#### Exercise:
Every line from the one containing "(245, 489) none" to the one containing "(618, 446) none" in the records below, both included, must be set down exactly, and no other line.

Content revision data
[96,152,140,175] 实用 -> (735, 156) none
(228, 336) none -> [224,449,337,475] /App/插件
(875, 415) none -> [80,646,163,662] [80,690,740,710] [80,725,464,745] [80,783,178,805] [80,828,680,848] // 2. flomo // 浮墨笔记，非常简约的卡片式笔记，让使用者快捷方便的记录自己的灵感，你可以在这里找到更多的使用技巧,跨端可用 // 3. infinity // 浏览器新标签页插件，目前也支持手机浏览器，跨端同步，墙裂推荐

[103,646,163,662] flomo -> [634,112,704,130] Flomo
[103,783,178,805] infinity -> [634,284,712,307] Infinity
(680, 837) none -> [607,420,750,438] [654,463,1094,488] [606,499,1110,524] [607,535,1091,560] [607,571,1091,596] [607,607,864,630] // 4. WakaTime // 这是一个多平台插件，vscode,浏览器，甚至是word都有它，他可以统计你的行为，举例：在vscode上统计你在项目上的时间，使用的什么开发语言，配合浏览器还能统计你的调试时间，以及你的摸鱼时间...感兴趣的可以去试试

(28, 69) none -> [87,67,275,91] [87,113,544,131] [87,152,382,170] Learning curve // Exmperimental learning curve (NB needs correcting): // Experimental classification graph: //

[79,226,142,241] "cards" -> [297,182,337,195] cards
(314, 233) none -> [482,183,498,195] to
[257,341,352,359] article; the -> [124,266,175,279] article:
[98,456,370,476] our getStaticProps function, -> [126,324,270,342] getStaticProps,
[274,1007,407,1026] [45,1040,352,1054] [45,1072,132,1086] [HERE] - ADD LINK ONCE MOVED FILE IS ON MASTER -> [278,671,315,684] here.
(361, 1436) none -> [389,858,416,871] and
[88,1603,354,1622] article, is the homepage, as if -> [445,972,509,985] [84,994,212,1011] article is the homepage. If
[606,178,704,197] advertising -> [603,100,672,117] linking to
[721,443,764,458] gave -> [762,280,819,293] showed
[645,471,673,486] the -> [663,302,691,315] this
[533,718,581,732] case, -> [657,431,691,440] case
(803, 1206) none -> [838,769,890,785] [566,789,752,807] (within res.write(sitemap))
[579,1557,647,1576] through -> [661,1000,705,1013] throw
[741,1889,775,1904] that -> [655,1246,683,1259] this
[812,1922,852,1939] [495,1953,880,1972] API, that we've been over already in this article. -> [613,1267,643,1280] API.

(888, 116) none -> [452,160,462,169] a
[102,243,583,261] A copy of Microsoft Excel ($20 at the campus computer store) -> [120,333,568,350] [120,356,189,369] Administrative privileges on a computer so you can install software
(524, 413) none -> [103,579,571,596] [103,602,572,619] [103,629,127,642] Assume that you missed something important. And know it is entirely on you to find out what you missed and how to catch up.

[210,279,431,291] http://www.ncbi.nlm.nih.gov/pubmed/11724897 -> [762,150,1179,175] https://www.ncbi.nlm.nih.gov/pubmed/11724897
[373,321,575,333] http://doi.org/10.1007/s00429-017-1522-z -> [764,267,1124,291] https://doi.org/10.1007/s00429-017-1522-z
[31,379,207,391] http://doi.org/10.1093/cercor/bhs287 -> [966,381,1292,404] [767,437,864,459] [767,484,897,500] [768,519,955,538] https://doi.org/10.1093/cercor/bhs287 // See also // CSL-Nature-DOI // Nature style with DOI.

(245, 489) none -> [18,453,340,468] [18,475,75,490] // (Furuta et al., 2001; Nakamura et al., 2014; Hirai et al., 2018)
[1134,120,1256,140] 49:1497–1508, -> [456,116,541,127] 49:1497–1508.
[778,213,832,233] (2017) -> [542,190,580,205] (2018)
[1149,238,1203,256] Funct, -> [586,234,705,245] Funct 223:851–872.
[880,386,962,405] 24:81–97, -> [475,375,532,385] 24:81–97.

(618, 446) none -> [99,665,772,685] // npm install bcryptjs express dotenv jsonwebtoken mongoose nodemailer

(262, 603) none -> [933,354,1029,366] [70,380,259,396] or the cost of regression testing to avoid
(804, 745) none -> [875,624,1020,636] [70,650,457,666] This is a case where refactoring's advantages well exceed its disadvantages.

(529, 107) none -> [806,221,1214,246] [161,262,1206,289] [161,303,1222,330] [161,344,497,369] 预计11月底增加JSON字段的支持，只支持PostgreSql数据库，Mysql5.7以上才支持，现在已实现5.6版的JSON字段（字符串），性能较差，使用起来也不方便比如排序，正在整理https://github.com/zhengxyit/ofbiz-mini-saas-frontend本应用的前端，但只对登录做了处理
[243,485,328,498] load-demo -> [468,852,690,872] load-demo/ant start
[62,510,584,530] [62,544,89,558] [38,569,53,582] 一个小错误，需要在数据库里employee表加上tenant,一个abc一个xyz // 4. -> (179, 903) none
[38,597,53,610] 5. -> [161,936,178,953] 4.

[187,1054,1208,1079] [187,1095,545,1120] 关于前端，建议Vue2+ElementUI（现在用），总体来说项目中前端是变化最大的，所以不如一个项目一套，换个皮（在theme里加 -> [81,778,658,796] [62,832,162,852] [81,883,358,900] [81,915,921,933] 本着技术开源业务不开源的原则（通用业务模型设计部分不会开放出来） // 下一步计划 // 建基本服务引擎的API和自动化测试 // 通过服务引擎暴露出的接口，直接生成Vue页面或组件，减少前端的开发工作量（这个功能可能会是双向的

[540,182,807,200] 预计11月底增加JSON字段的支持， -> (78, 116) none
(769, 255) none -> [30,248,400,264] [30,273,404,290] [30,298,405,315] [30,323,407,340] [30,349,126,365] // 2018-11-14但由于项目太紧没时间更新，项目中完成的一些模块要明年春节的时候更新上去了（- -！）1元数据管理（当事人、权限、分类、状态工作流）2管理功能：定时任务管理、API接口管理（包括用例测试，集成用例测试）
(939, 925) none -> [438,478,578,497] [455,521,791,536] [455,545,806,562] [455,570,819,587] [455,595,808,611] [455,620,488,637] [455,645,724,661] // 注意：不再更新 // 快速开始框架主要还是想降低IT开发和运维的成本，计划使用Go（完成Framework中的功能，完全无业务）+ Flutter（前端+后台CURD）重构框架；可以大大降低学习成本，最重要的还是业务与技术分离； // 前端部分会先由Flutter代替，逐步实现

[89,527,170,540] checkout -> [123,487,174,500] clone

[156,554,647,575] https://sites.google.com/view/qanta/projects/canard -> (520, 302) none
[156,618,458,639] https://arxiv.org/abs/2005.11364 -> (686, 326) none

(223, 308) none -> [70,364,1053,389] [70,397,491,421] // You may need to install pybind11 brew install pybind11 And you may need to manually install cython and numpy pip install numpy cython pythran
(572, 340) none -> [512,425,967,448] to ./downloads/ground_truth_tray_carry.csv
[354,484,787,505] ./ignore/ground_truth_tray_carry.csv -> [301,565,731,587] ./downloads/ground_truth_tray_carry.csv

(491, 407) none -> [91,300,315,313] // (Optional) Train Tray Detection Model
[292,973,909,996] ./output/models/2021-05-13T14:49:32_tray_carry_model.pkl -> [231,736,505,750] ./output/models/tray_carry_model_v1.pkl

#### Response area:
(245, 489) none -> [18,453,340,468] [18,475,75,490] // (Furuta et al., 2001; Nakamura et al., 2014; Hirai et al., 2018)
[1134,120,1256,140] 49:1497–1508, -> [456,116,541,127] 49:1497–1508.
[778,213,832,233] (2017) -> [542,190,580,205] (2018)
[1149,238,1203,256] Funct, -> [586,234,705,245] Funct 223:851–872.
[880,386,962,405] 24:81–97, -> [475,375,532,385] 24:81–97.

(618, 446) none -> [99,665,772,685] // npm install bcryptjs express dotenv jsonwebtoken mongoose nodemailer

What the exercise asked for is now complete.